I have a dataframe and execute df.groupBy(“xyzy”).agg( collect_list(“abc”)
This produces a column of type array. Now for each row I want to create a multiple pairs/tuples from the array so that I can create a contingency table. Any idea how I can transform my data so that call crosstab() ? The join transformation operate on the entire dataframe. I need something at the row array level?
Bellow is some sample python and describes what I would like my results to be?
Kind regards
Andy
c1 = ["john", "bill", "sam"]
c2 = [['red', 'blue', 'red'], ['blue', 'red'], ['green']]

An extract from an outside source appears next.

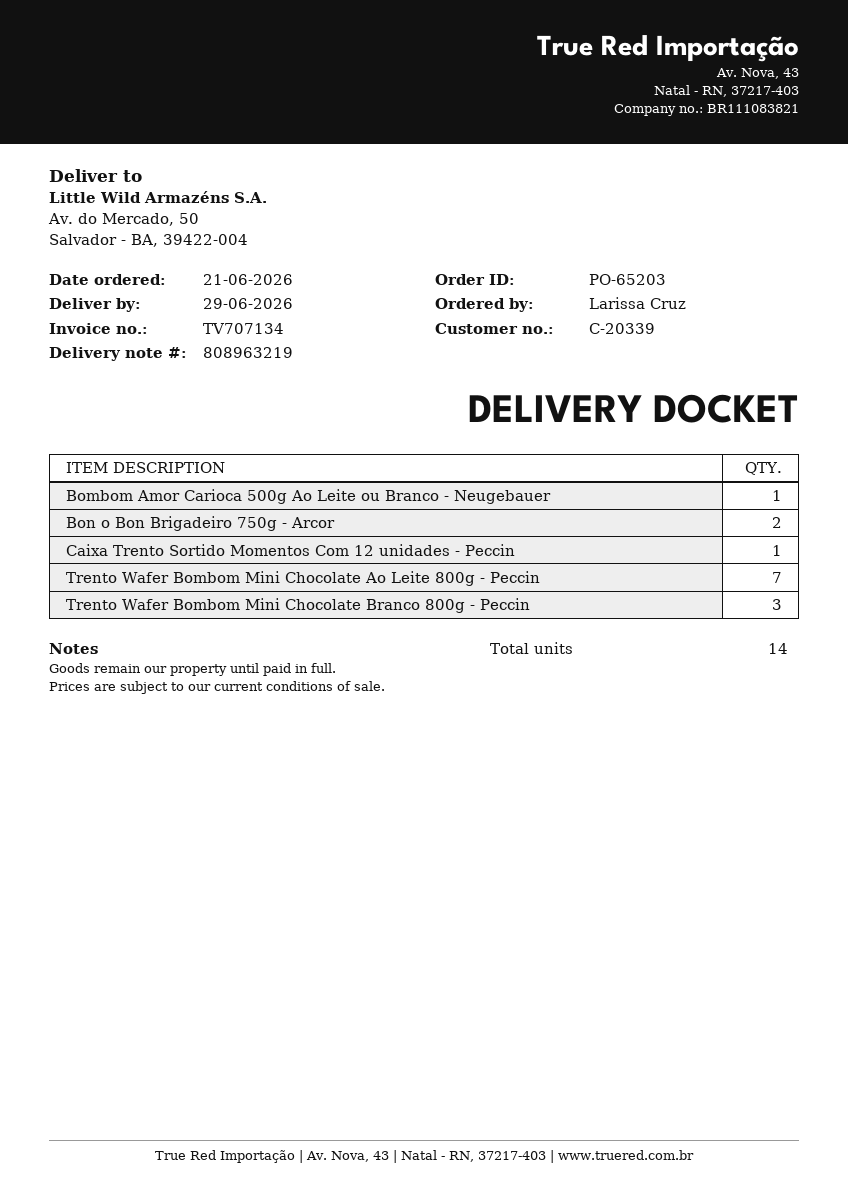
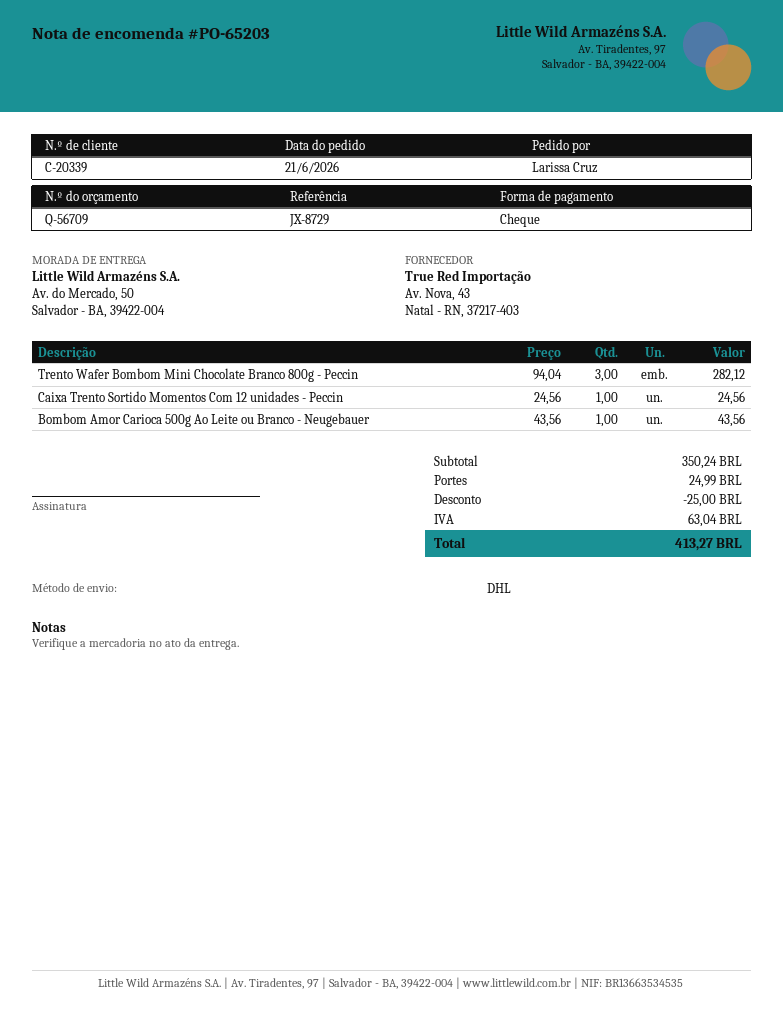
Bon o Bon Brigadeiro 750g - Arcor: 2 -> none
Trento Wafer Bombom Mini Chocolate Ao Leite 800g - Peccin: 7 -> none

p = pd.DataFrame({"a":c1, "b":c2})
df = sqlContext.createDataFrame(p)
df.printSchema()
df.show()
root
|-- a: string (nullable = true)
|-- b: array (nullable = true)
| |-- element: string (containsNull = true)
+----+----------------+
| a| b|
+----+----------------+
|john|[red, blue, red]|
|bill | [blue, red]|
| sam| [green]|
+----+----------------+
The output I am trying to create is. I could live with a crossJoin (cartesian join) and add my own filtering if it makes the problem easier?
+----+----------------+
| x1| x2|
+----+----------------+
red | blue
red | red
blue | red
+----+----------------+
Re: how to create all possible combinations from an array? how to
join and explode row array?
Posted by Yong Zhang <ja...@hotmail.com>.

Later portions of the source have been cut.